== Segment start ==
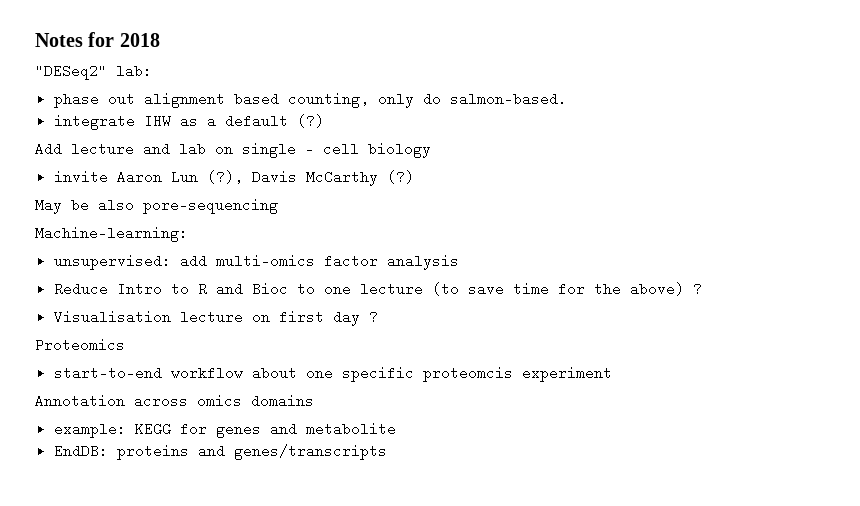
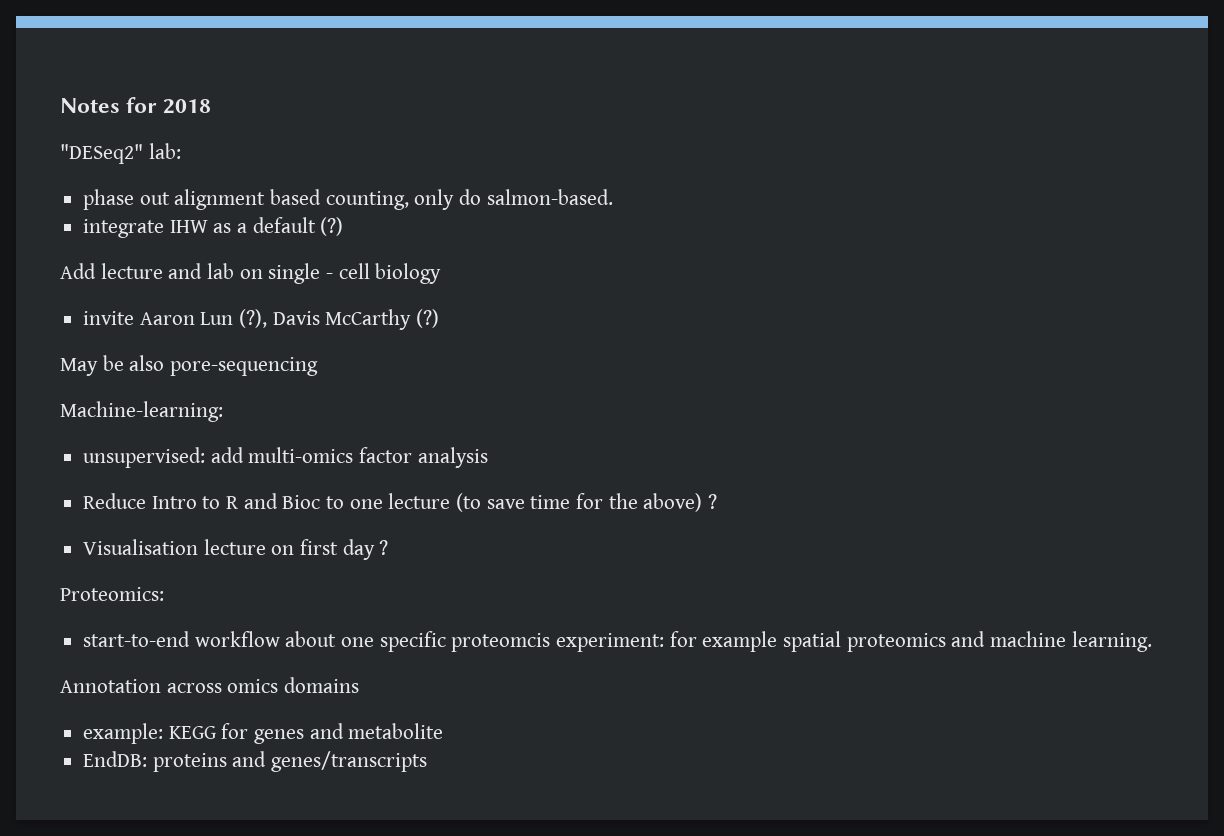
[35,338,125,352] Proteomics -> [60,587,164,601] Proteomics:
[521,366,612,382] experiment -> [556,631,1152,652] experiment: for example spatial proteomics and machine learning.

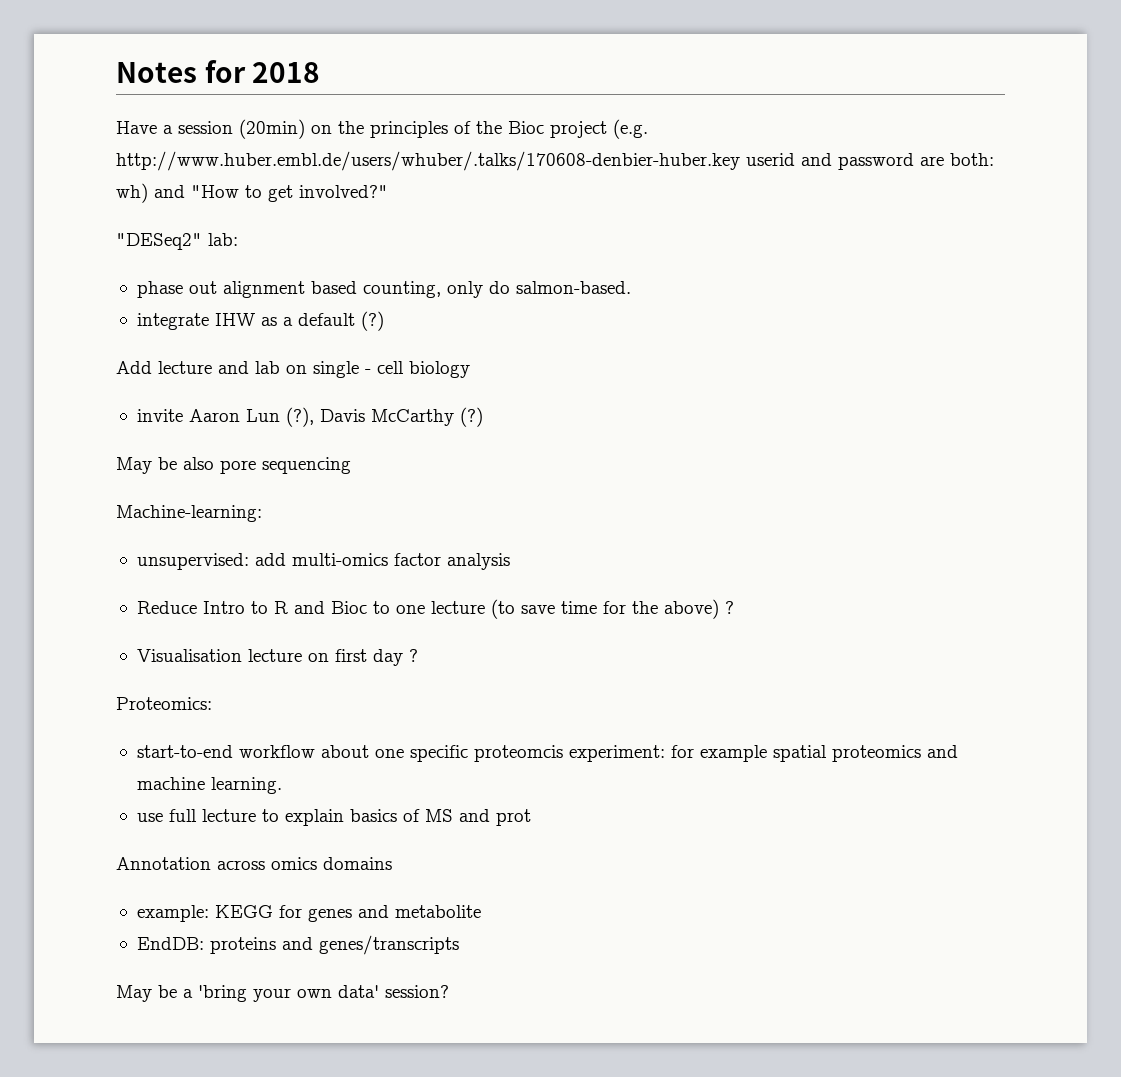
(212, 106) none -> [116,119,648,139] [116,151,994,171] [116,183,388,203] // Have a session (20min) on the principles of the Bioc project (e.g. http://www.huber.embl.de/users/whuber/.talks/170608-denbier-huber.key userid and password are both: wh) and "How to get involved?"
[170,357,319,376] pore-sequencing -> [220,457,351,474] pore sequencing
(1152, 641) none -> [136,809,531,826] // use full lecture to explain basics of MS and prot
(428, 761) none -> [116,985,449,1002] // May be a 'bring your own data' session?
== Segment end ==
What you need to do — From the first line to the last, repeat the records above exactly, leaving out the pictures.

Result of this exercise —
[35,338,125,352] Proteomics -> [60,587,164,601] Proteomics:
[521,366,612,382] experiment -> [556,631,1152,652] experiment: for example spatial proteomics and machine learning.

(212, 106) none -> [116,119,648,139] [116,151,994,171] [116,183,388,203] // Have a session (20min) on the principles of the Bioc project (e.g. http://www.huber.embl.de/users/whuber/.talks/170608-denbier-huber.key userid and password are both: wh) and "How to get involved?"
[170,357,319,376] pore-sequencing -> [220,457,351,474] pore sequencing
(1152, 641) none -> [136,809,531,826] // use full lecture to explain basics of MS and prot
(428, 761) none -> [116,985,449,1002] // May be a 'bring your own data' session?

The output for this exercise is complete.